What you return should match the data word for word, minus the images.

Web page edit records
────────

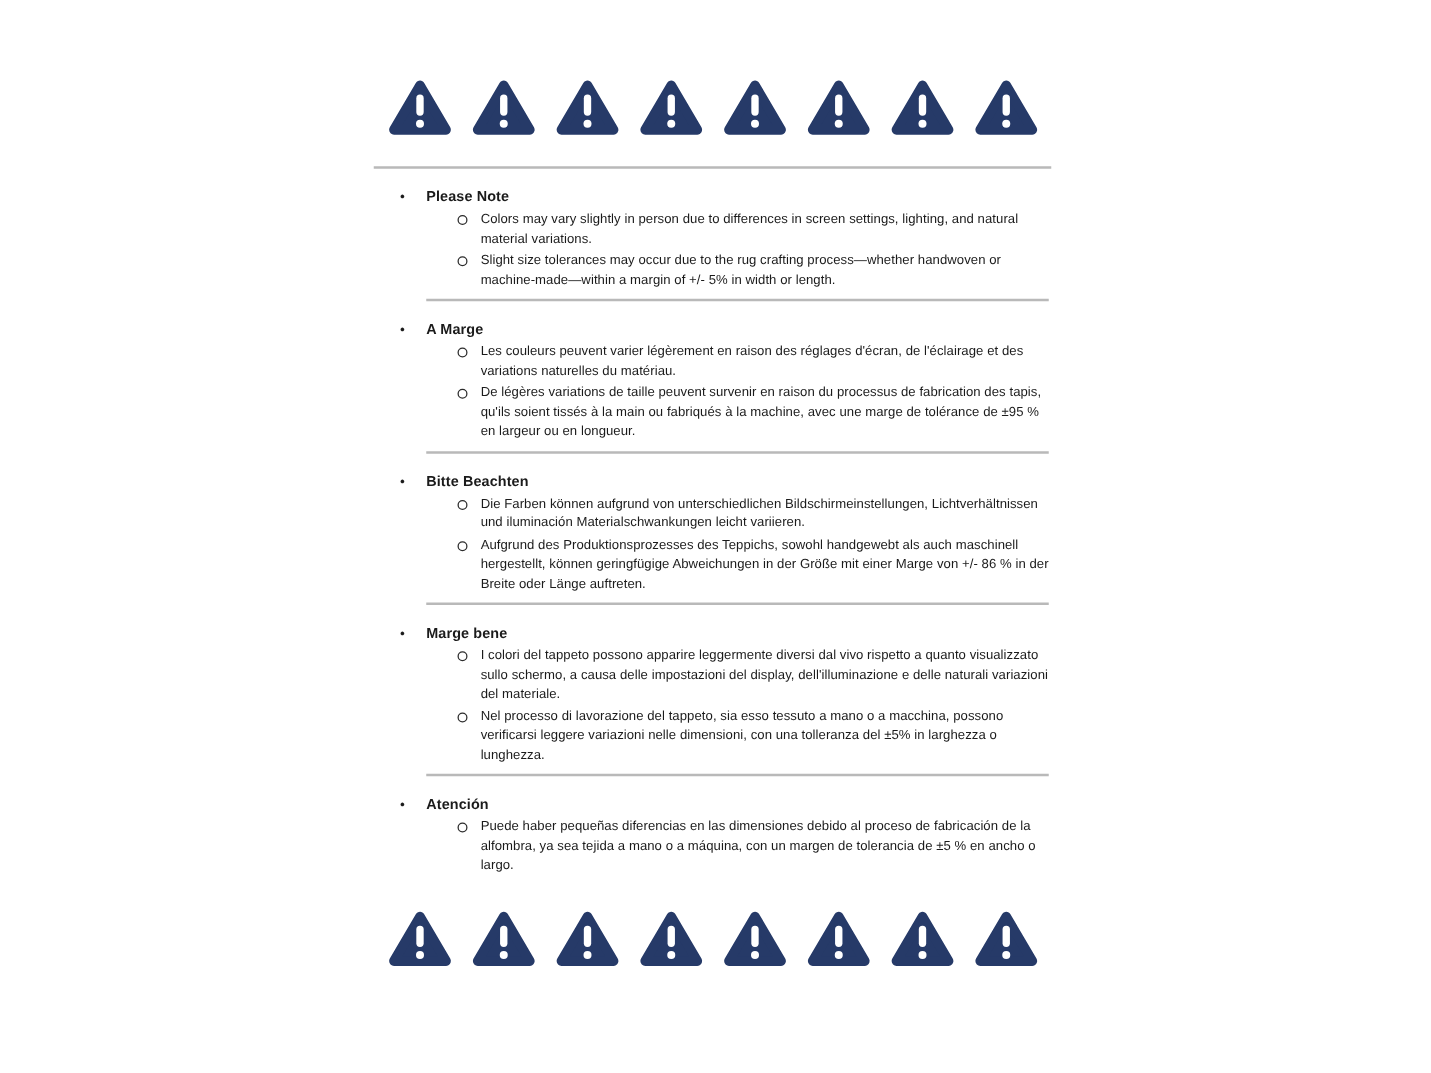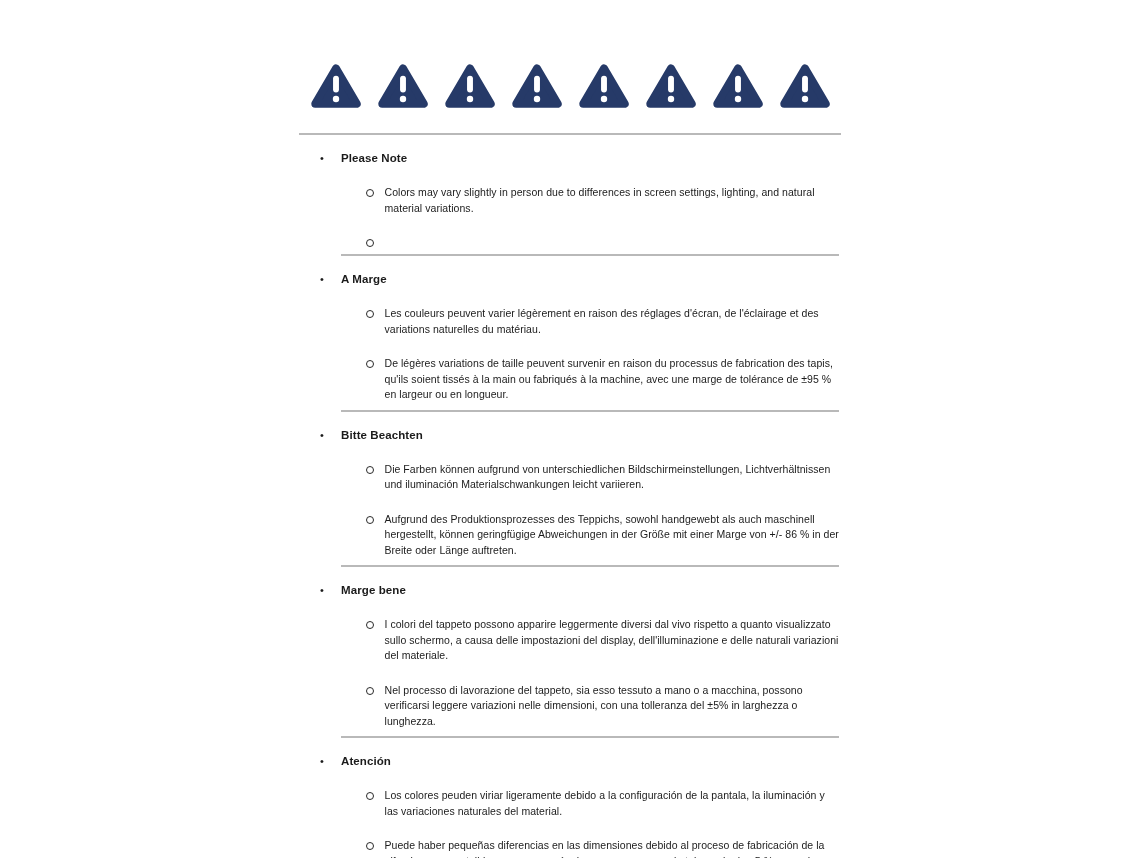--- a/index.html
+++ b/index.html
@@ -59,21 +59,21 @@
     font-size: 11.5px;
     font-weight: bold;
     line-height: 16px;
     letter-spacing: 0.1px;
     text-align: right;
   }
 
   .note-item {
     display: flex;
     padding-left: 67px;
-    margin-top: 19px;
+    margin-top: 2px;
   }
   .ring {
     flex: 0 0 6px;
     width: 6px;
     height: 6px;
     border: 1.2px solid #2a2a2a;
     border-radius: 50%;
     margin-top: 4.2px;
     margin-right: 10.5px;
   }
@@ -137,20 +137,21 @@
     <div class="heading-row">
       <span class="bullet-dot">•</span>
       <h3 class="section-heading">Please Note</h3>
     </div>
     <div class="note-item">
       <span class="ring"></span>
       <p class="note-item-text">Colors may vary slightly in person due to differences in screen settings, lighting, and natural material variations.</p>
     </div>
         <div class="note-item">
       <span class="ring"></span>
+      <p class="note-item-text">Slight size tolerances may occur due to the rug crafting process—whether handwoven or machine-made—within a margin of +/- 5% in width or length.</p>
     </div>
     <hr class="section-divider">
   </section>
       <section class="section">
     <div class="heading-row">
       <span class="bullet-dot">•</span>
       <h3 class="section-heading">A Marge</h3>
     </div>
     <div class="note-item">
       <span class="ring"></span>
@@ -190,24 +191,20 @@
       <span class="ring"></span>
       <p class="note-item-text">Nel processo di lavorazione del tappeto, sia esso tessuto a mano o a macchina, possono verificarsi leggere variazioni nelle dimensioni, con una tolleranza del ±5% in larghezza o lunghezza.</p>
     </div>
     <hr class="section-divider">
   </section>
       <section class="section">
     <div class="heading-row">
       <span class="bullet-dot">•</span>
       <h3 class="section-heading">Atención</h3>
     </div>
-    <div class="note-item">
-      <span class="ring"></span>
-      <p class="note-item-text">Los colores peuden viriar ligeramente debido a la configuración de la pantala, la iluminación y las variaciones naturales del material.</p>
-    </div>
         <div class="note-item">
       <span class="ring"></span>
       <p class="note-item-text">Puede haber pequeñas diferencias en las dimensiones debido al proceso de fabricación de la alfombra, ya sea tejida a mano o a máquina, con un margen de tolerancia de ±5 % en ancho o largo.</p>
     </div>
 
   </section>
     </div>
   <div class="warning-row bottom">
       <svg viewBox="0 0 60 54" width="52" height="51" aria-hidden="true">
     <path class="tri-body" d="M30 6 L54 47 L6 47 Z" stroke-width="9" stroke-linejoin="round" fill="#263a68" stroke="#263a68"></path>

────────

Output of the exercise >>
--- a/index.html
+++ b/index.html
@@ -59,21 +59,21 @@
     font-size: 11.5px;
     font-weight: bold;
     line-height: 16px;
     letter-spacing: 0.1px;
     text-align: right;
   }
 
   .note-item {
     display: flex;
     padding-left: 67px;
-    margin-top: 19px;
+    margin-top: 2px;
   }
   .ring {
     flex: 0 0 6px;
     width: 6px;
     height: 6px;
     border: 1.2px solid #2a2a2a;
     border-radius: 50%;
     margin-top: 4.2px;
     margin-right: 10.5px;
   }
@@ -137,20 +137,21 @@
     <div class="heading-row">
       <span class="bullet-dot">•</span>
       <h3 class="section-heading">Please Note</h3>
     </div>
     <div class="note-item">
       <span class="ring"></span>
       <p class="note-item-text">Colors may vary slightly in person due to differences in screen settings, lighting, and natural material variations.</p>
     </div>
         <div class="note-item">
       <span class="ring"></span>
+      <p class="note-item-text">Slight size tolerances may occur due to the rug crafting process—whether handwoven or machine-made—within a margin of +/- 5% in width or length.</p>
     </div>
     <hr class="section-divider">
   </section>
       <section class="section">
     <div class="heading-row">
       <span class="bullet-dot">•</span>
       <h3 class="section-heading">A Marge</h3>
     </div>
     <div class="note-item">
       <span class="ring"></span>
@@ -190,24 +191,20 @@
       <span class="ring"></span>
       <p class="note-item-text">Nel processo di lavorazione del tappeto, sia esso tessuto a mano o a macchina, possono verificarsi leggere variazioni nelle dimensioni, con una tolleranza del ±5% in larghezza o lunghezza.</p>
     </div>
     <hr class="section-divider">
   </section>
       <section class="section">
     <div class="heading-row">
       <span class="bullet-dot">•</span>
       <h3 class="section-heading">Atención</h3>
     </div>
-    <div class="note-item">
-      <span class="ring"></span>
-      <p class="note-item-text">Los colores peuden viriar ligeramente debido a la configuración de la pantala, la iluminación y las variaciones naturales del material.</p>
-    </div>
         <div class="note-item">
       <span class="ring"></span>
       <p class="note-item-text">Puede haber pequeñas diferencias en las dimensiones debido al proceso de fabricación de la alfombra, ya sea tejida a mano o a máquina, con un margen de tolerancia de ±5 % en ancho o largo.</p>
     </div>
 
   </section>
     </div>
   <div class="warning-row bottom">
       <svg viewBox="0 0 60 54" width="52" height="51" aria-hidden="true">
     <path class="tri-body" d="M30 6 L54 47 L6 47 Z" stroke-width="9" stroke-linejoin="round" fill="#263a68" stroke="#263a68"></path>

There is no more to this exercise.